La ancestralidad territorial es casi siempre una ficción
chovinista y pueblerina, y salvo en una que otra Islandia de excepción, las
sociedades contemporáneas están sostenidas en una sedimentación interminable de
migraciones y contagios. De no ser por los ires y venires mundiales e
incesantes de tribus y de pueblos, Europa seguiría siendo una región de
neanderthales y América estaría deshabitada de humanos. Pero ambos continentes
son, en cambio, puntos de confluencia para todas las religiones, todas las culturas
y todos los idiomas del mundo. Estados Unidos es un ejemplo claro. En el
territorio al que hoy damos ese nombre se asentaron los inciertos peatones de
Behring, los navegantes escandinavos, los pioneros españoles y los franceses,
las víctimas de las persecuciones religiosas europeas, los sajones y los
germanos, los negros llevados como esclavos, los italianos y los polacos, los
griegos, los chinos, los judíos, los rusos, los armenios y muchos otros.
Independientemente de su arribo en calidad de príncipes exiliados o de
mercancía humana, los inmigrantes forjaron una nación que hoy guarda tanto
parecido con las 13 colonias como el México actual con la Nueva España o la
Alemania de nuestros días al Imperio prusiano.

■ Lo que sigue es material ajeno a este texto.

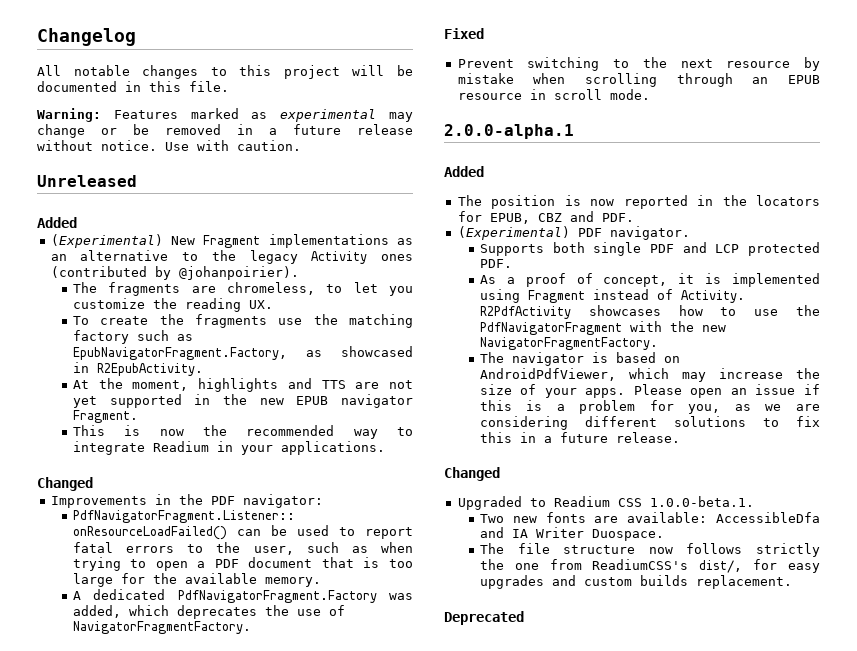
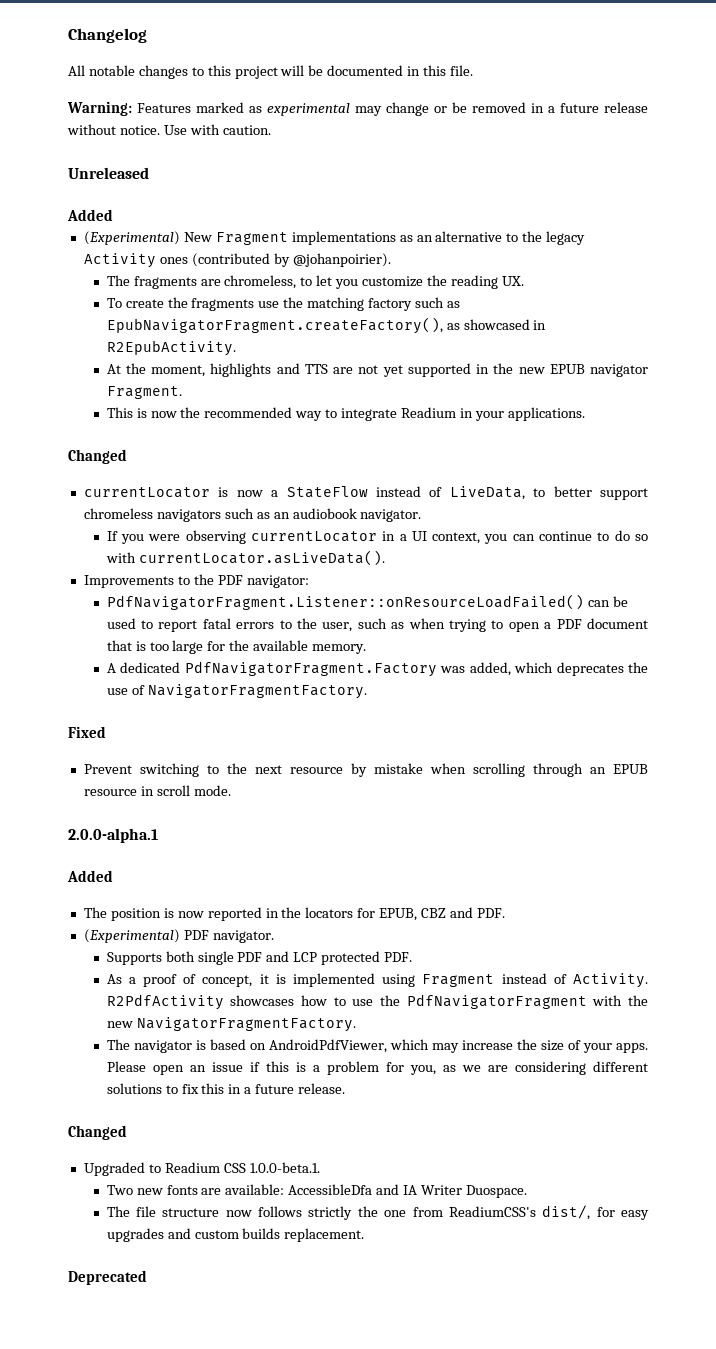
[72,347,287,360] EpubNavigatorFragment.Factory, -> [106,317,443,334] EpubNavigatorFragment.createFactory(),
(93, 484) none -> [83,486,648,500] [83,508,422,522] [106,530,648,544] [105,550,385,566] // currentLocator is now a StateFlow instead of LiveData, to better support chromeless navigators such as an audiobook navigator. // If you were observing currentLocator in a UI context, you can continue to do so with currentLocator.asLiveData().
[154,494,171,505] in -> [177,576,190,585] to

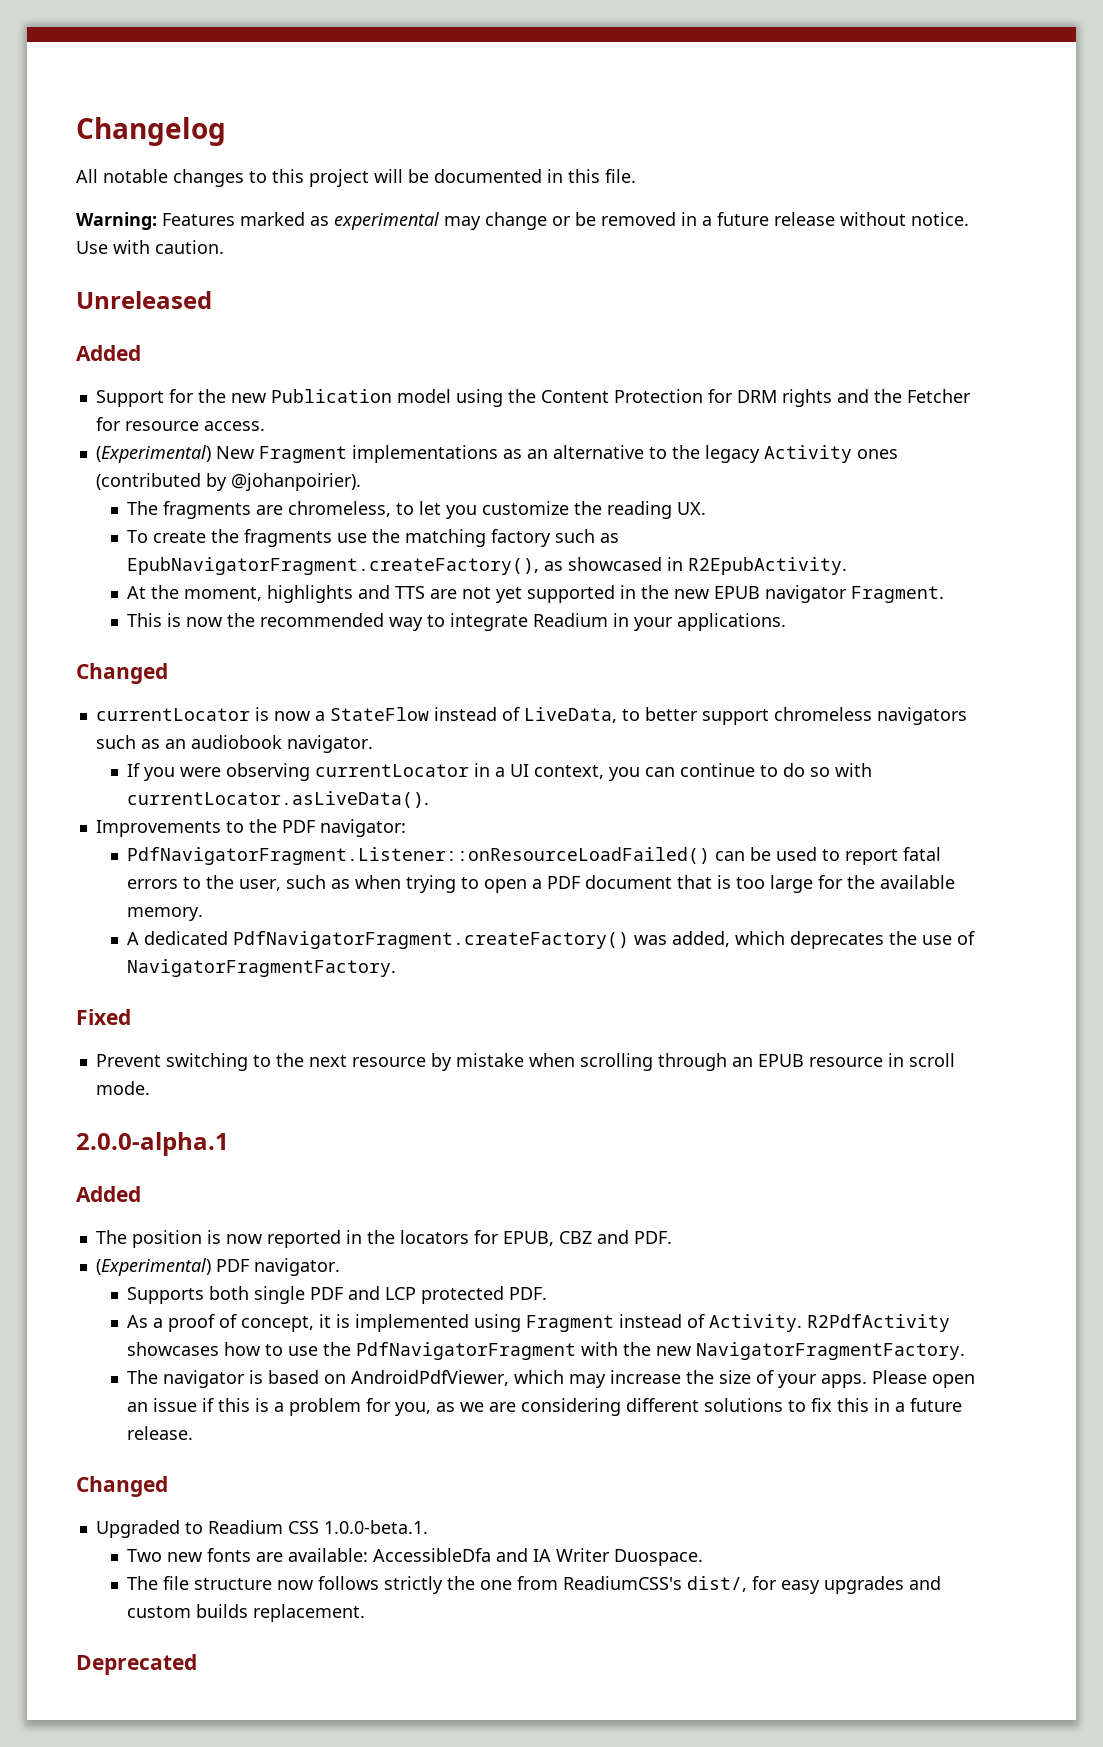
(113, 215) none -> [95,389,971,407] [95,417,265,431] // Support for the new Publication model using the Content Protection for DRM rights and the Fetcher for resource access.
[184,661,437,677] PdfNavigatorFragment.Factory -> [233,931,630,949] PdfNavigatorFragment.createFactory()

Algunas generaciones después de los éxodos, las causas y las
razones de los nómadas pierden toda importancia. El actual secretario de Estado
es descendiente de esclavos y su antecesora es hija de judíos centroeuropeos
convertidos al cristianismo. La dinastía Kennedy proviene de irlandeses pobres
que en la Unión Americana alcanzaron el poder gracias a las actividades
mafiosas y a la política. Proyectados a futuro, los genes de algún taxista
neoyorquino de origen afgano --nadie más estadunidense-- adquieren la
configuración de Presidente.
Hoy por hoy, el grupo gobernante en Washington --compuesto
por individuos de orígenes genéticos y culturales anglosajones, mexicanos,
cubanos, griegos, africanos, apaches, turcos, y Dios sabe cuáles más-- actúa
como si Estados Unidos fuese una isla de pureza a la que es preciso preservar,
y no una olla enriquecida con todos los ingredientes de lo humano, y rodea el
país con alambradas, detectores de organismos, lanchas patrulleras, radares y
guardias fronterizos. Dicho sea de paso, los gobernantes de la Unión Europea se
comportan de manera parecida en su recién nacida confederación de diversidades,
como si fuera dable definir lo “europeo” sin turcos, magrebíes,
latinoamericanos, vietnamitas, chinos y nigerianos. Por culpa de esas
políticas, la semana pasada 14 mexicanos dejaron los huesos y el resto del
organismo en el desierto de Arizona. Tragedias como ésa ocurren casi todas las
semanas en las regiones fronterizas entre México y Estados Unidos, pero también
en las aguas del Mediterráneo y en furgones de carga en las autopistas y las
vías ferroviarias europeas y americanas. Cada vez que muere un migrante en esas
circunstancias se registra una pérdida inconmensurable para la familia remota,
pero también para su entorno social de origen y para el país que habría sido su
destino. Tarde o temprano se entenderá que esas muertes son mucho más onerosas
que la suma de los gastos por los procedimientos forenses y los sepelios.